Zambelli deixou o Brasil nesta semana. Primeiro viajou aos Estados Unidos e, em seguida, desembarcou em Roma, onde deve permanecer. Com cidadania italiana, tenta evitar o cumprimento da pena imposta pelo Supremo. A expectativa é de que, se o recurso for rejeitado, Moraes determine a execução imediata da condenação, o que transforma a prisão preventiva em pena definitiva. Isso fortalece o argumento para um eventual pedido de extradição, algo que já ocorreu em casos semelhantes, como o do ex-diretor do Banco do Brasil Henrique Pizzolato, extraditado da Itália mesmo com dupla cidadania.

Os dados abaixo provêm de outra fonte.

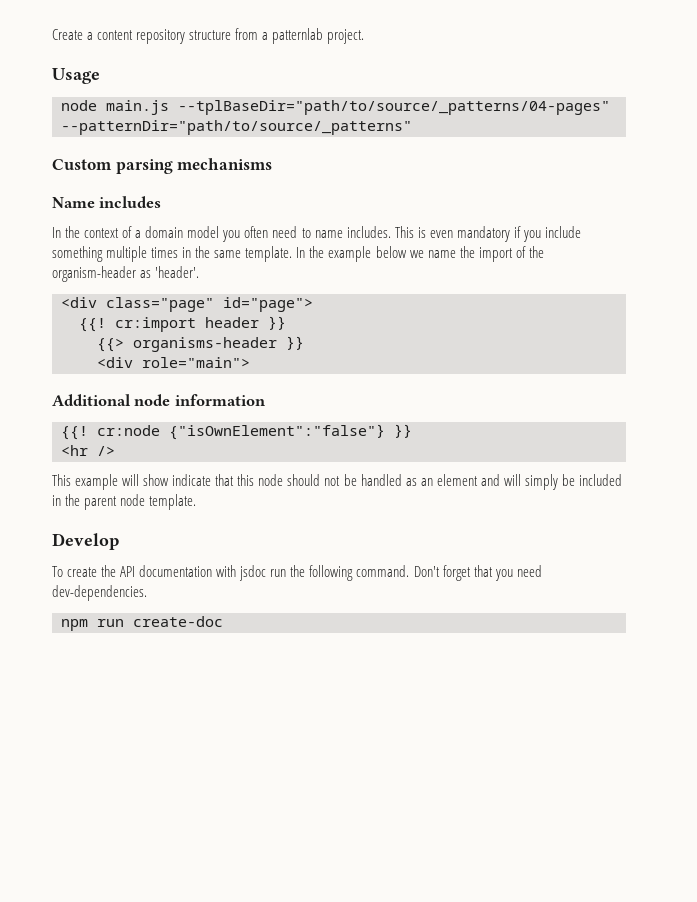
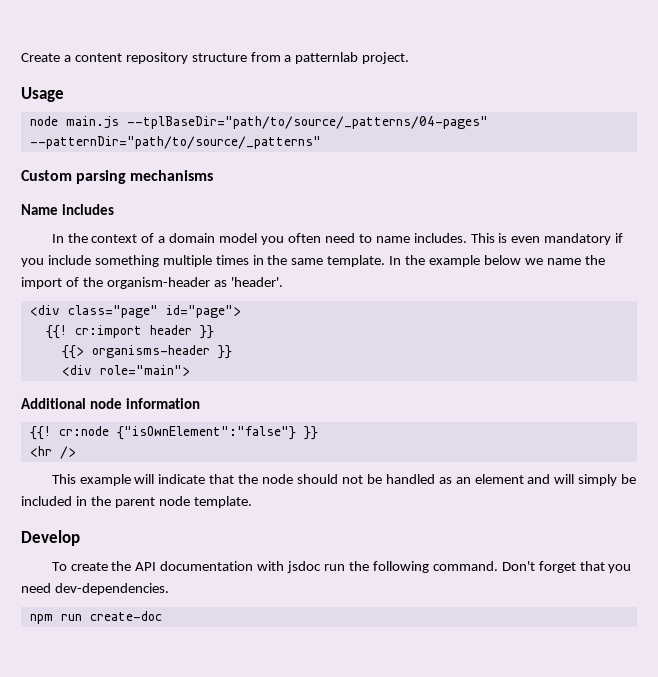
[143,474,170,486] show -> (155, 479) none
[237,474,255,486] this -> [238,474,259,484] the

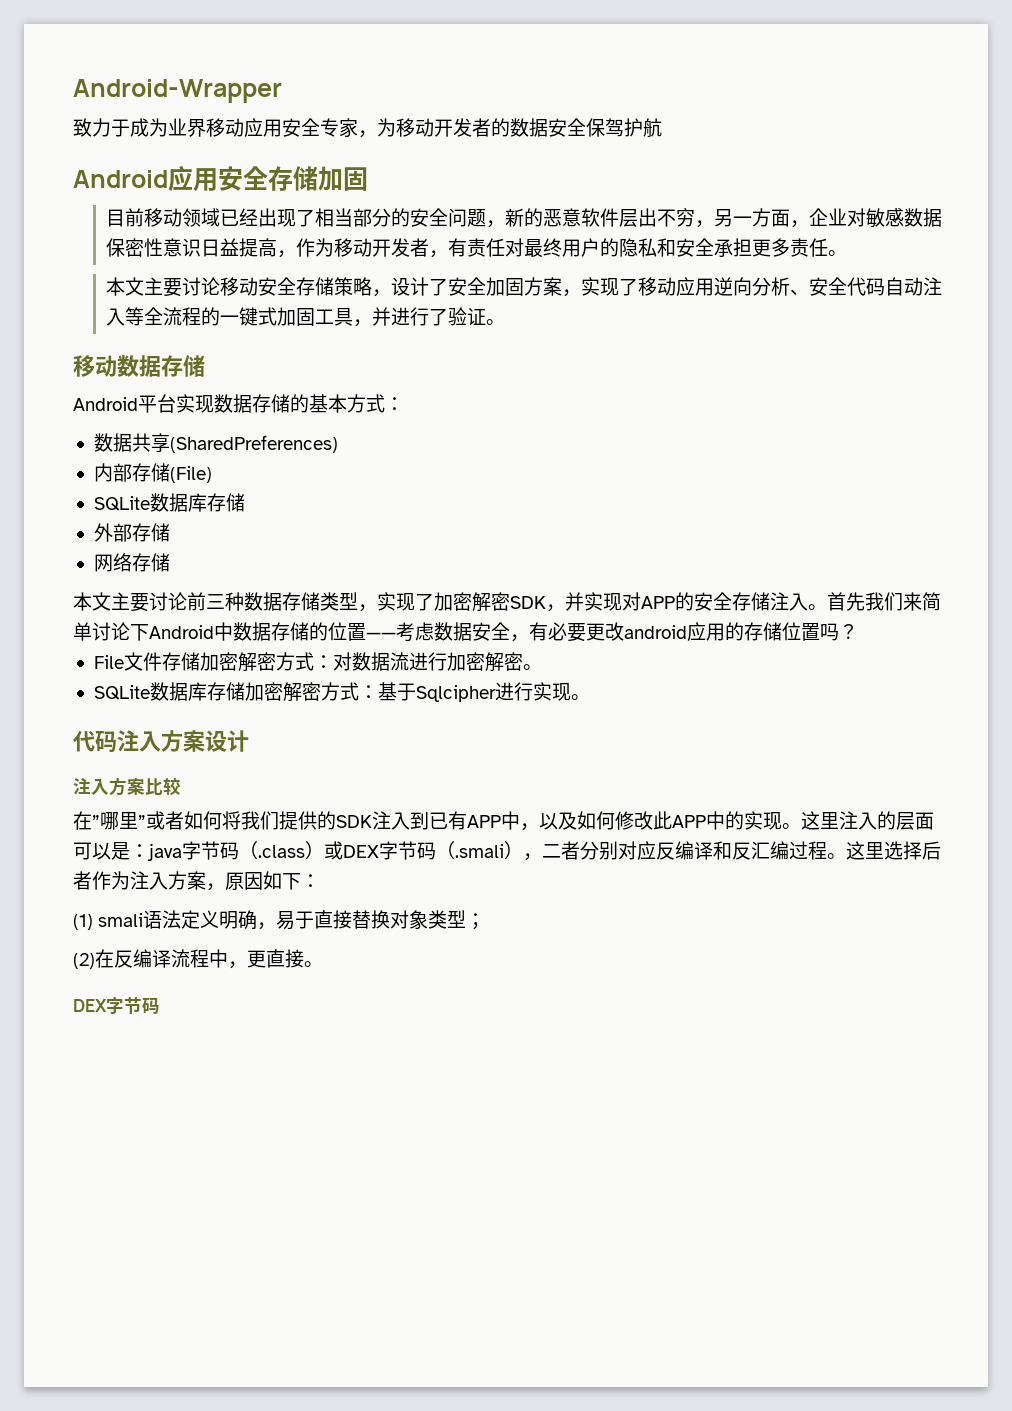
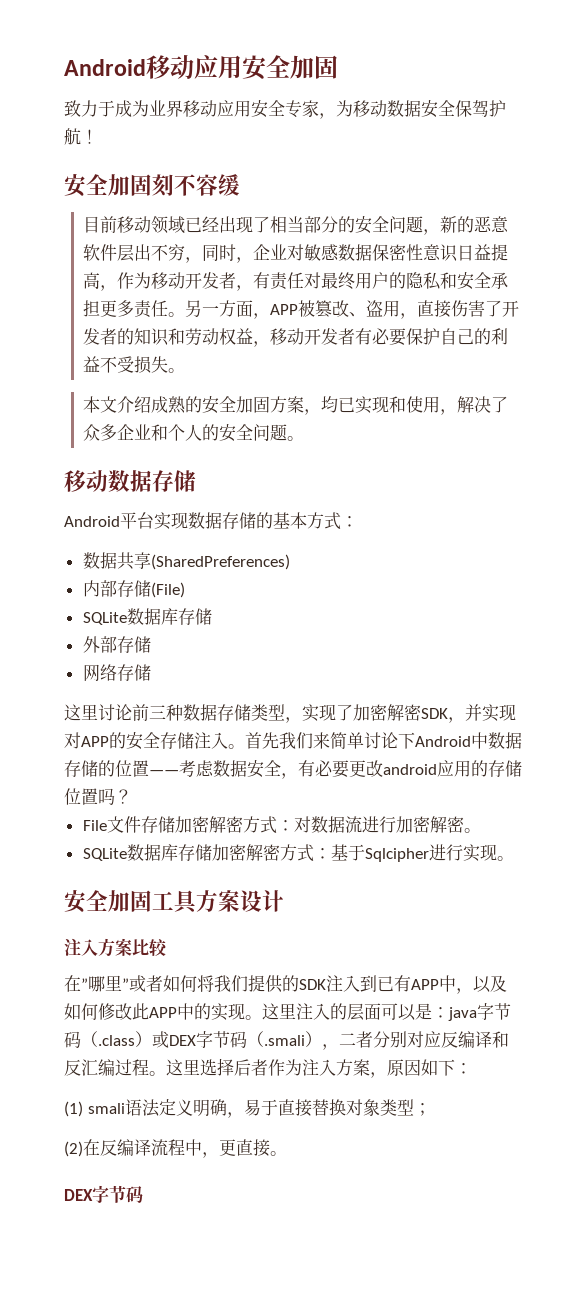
[73,79,282,103] Android-Wrapper -> [64,55,338,80] Android移动应用安全加固
[434,118,510,137] 开发者的 -> (387, 108) none
[73,165,368,192] // Android应用安全存储加固 -> [81,129,98,144] [64,174,240,197] ！ // 安全加固刻不容缓
[714,208,791,227] 另一方面 -> [201,244,236,261] 同时
[106,277,943,297] [106,307,487,327] // 本文主要讨论移动安全存储策略，设计了安全加固方案，实现了移动应用逆向分析、安全代码自动注入等全流程的一键式加固工具，并进行了验证 -> [184,300,519,319] [82,328,508,347] [82,356,185,374] [82,396,508,415] [82,424,287,442] 另一方面，APP被篡改、盗用，直接伤害了开发者的知识和劳动权益，移动开发者有必要保护自己的利益不受损失。 // 本文介绍成熟的安全加固方案，均已实现和使用，解决了众多企业和个人的安全问题
[73,592,149,612] 本文主要 -> [64,704,98,721] 这里
[73,730,161,753] 代码注入 -> [64,890,198,914] 安全加固工具

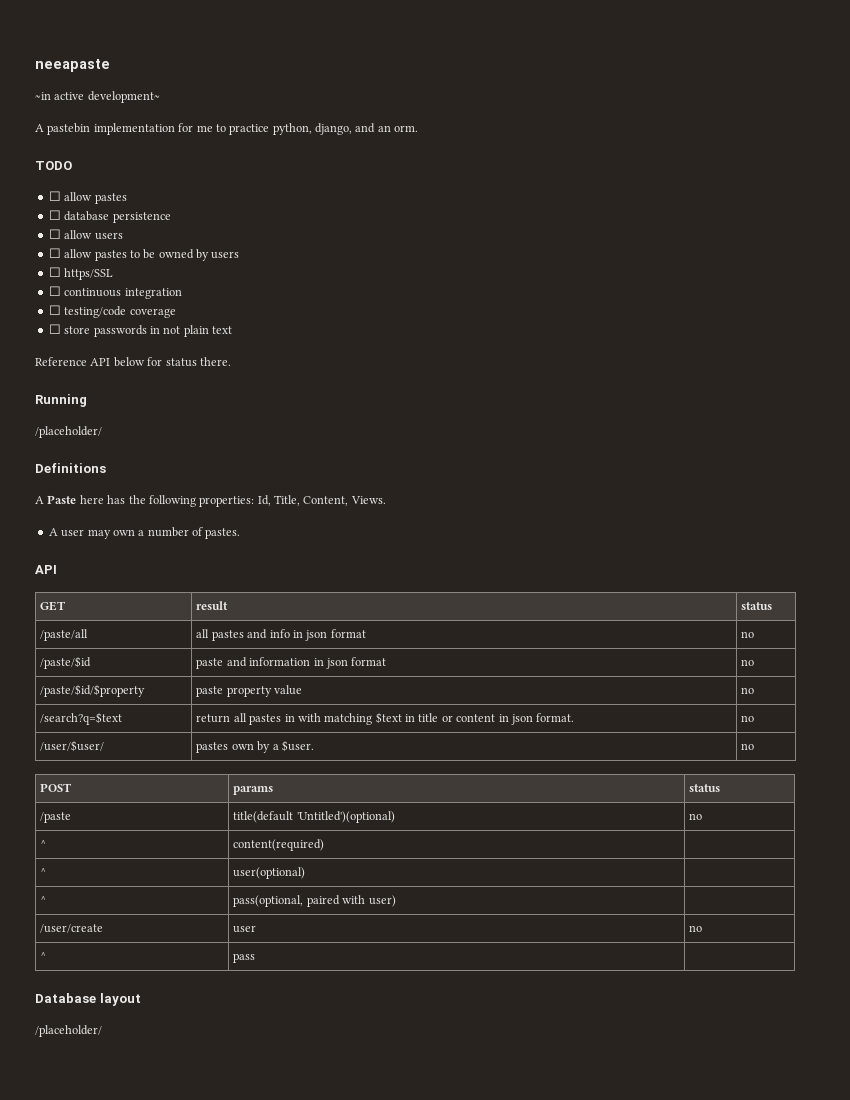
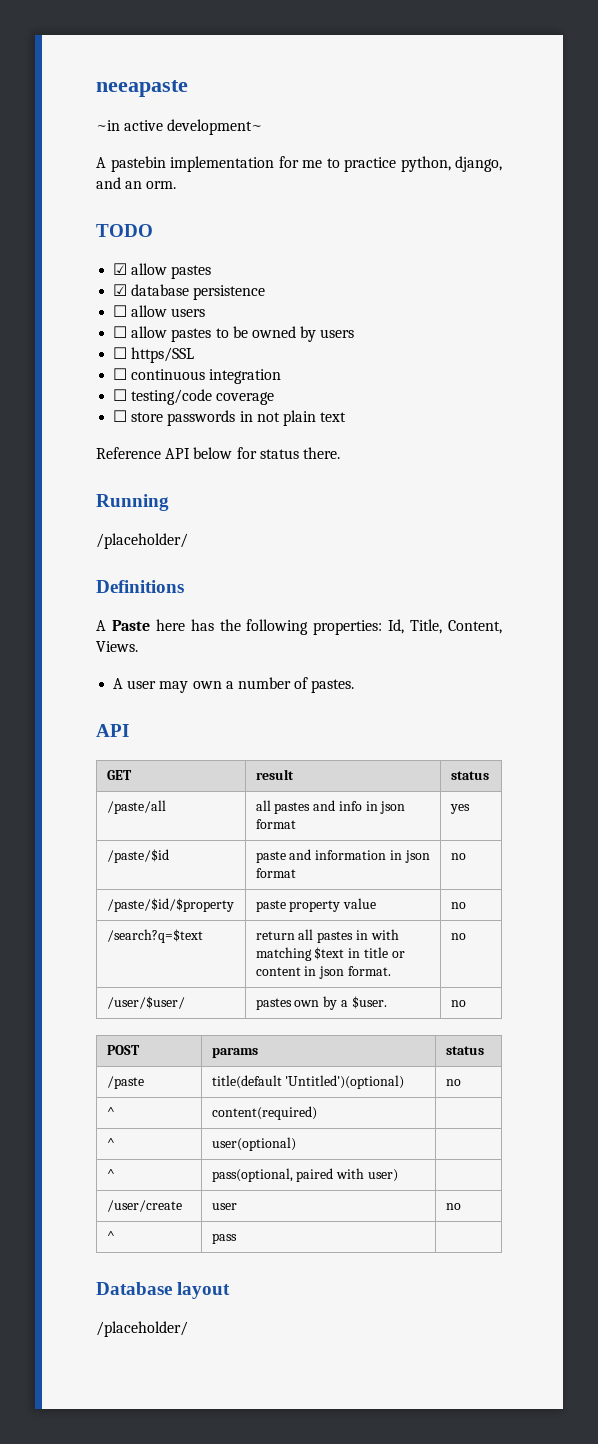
[48,191,61,201] ☐ -> [113,263,128,275] ☑
[48,210,61,220] ☐ -> [113,284,128,296] ☑
[741,631,755,638] no -> [449,804,470,814] yes

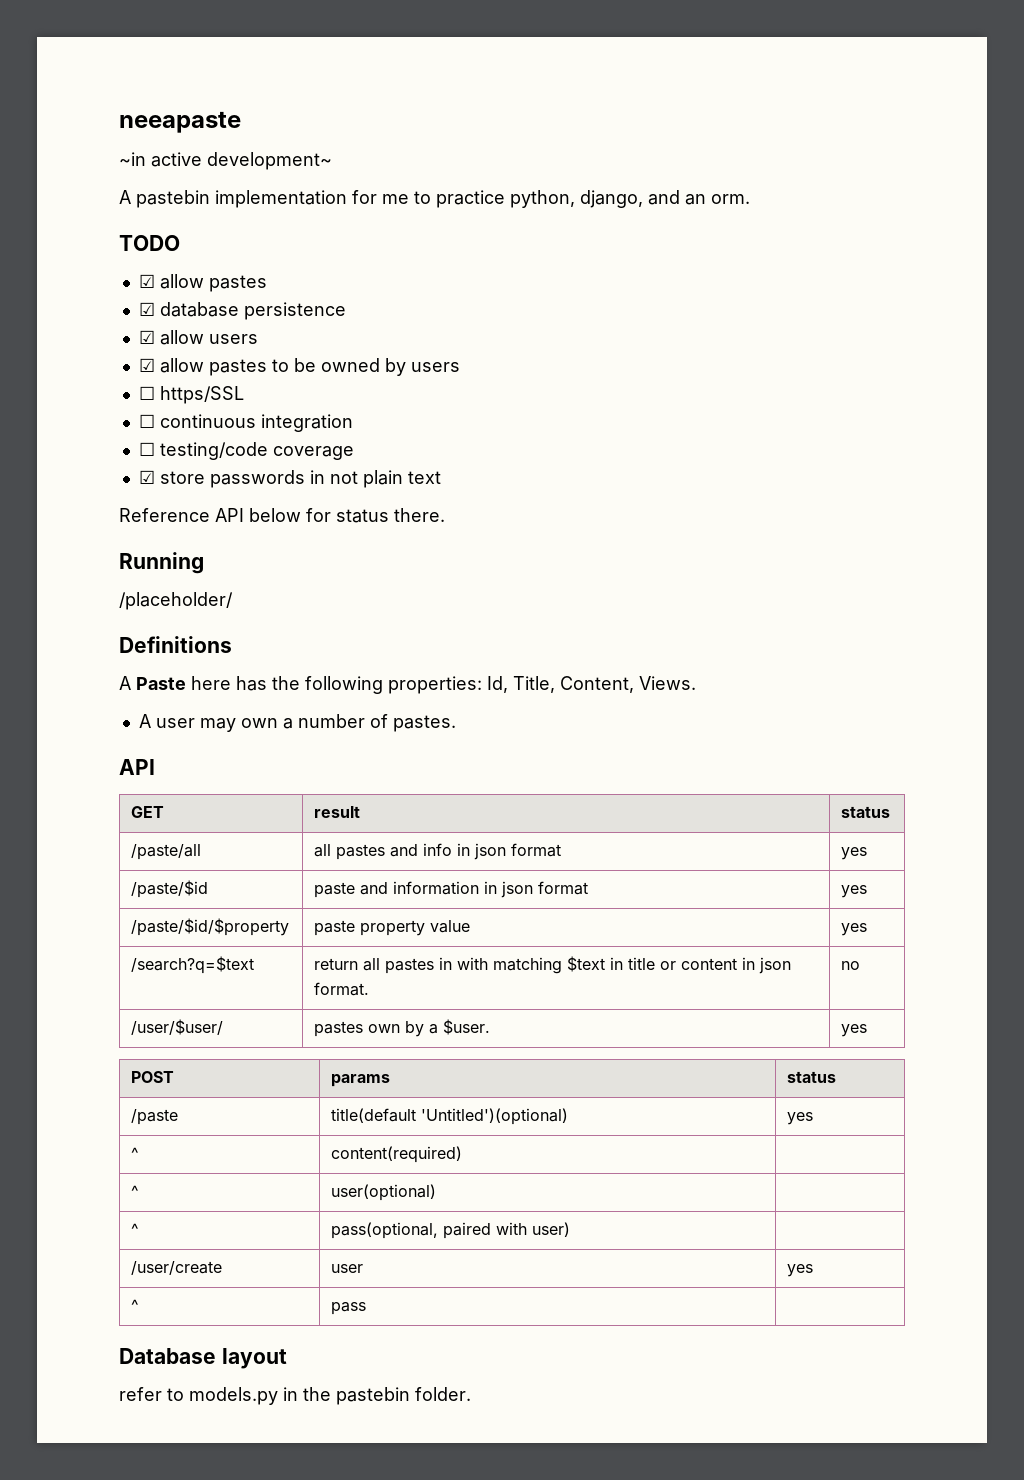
[113,305,128,317] ☐ -> [138,330,155,344] ☑
[113,326,128,338] ☐ -> [138,358,155,372] ☑
[113,410,128,422] ☐ -> [138,470,155,484] ☑
[450,853,466,860] no -> [841,885,868,898] yes
[450,902,466,909] no -> [841,923,868,936] yes
[450,1000,466,1007] no -> [841,1024,868,1037] yes
[445,1079,461,1086] no -> [787,1112,814,1125] yes
[445,1203,461,1210] no -> [787,1264,814,1277] yes
[96,1321,188,1337] /placeholder/ -> [119,1387,471,1405] refer to models.py in the pastebin folder.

Outro efeito direto da condenação definitiva é a perda automática do mandato. Nesse cenário, a Câmara dos Deputados não precisa votar se Zambelli pode ou não ser presa — a prisão decorrente de pena condenatória não depende mais de autorização parlamentar. Além disso, a execução da pena deve neutralizar o discurso de perseguição política, usado por seus aliados para questionar a legitimidade da condenação.
Nos bastidores, o julgamento virtual é visto como objetivo e técnico, com menor espaço para articulações políticas. Mas, no caso de Zambelli, os aspectos jurídicos e políticos se entrelaçam. A deputada, uma das figuras mais estridentes da ala bolsonarista, enfrenta agora um processo com potencial de encerrar sua atuação no Congresso e de restringir sua mobilidade internacional. Se o recurso for rejeitado por unanimidade, o STF dará um passo decisivo para transformar a crise jurídica da parlamentar em uma crise diplomática, com possível mobilização da Interpol e da cooperação entre os sistemas judiciais do Brasil e da Itália.
Caso haja divergência entre os ministros, o caso poderá se arrastar com novos recursos e tentativas de manter o foro privilegiado. Mas, ao que tudo indica, a situação da deputada caminha para um desfecho desfavorável — dentro e fora do país.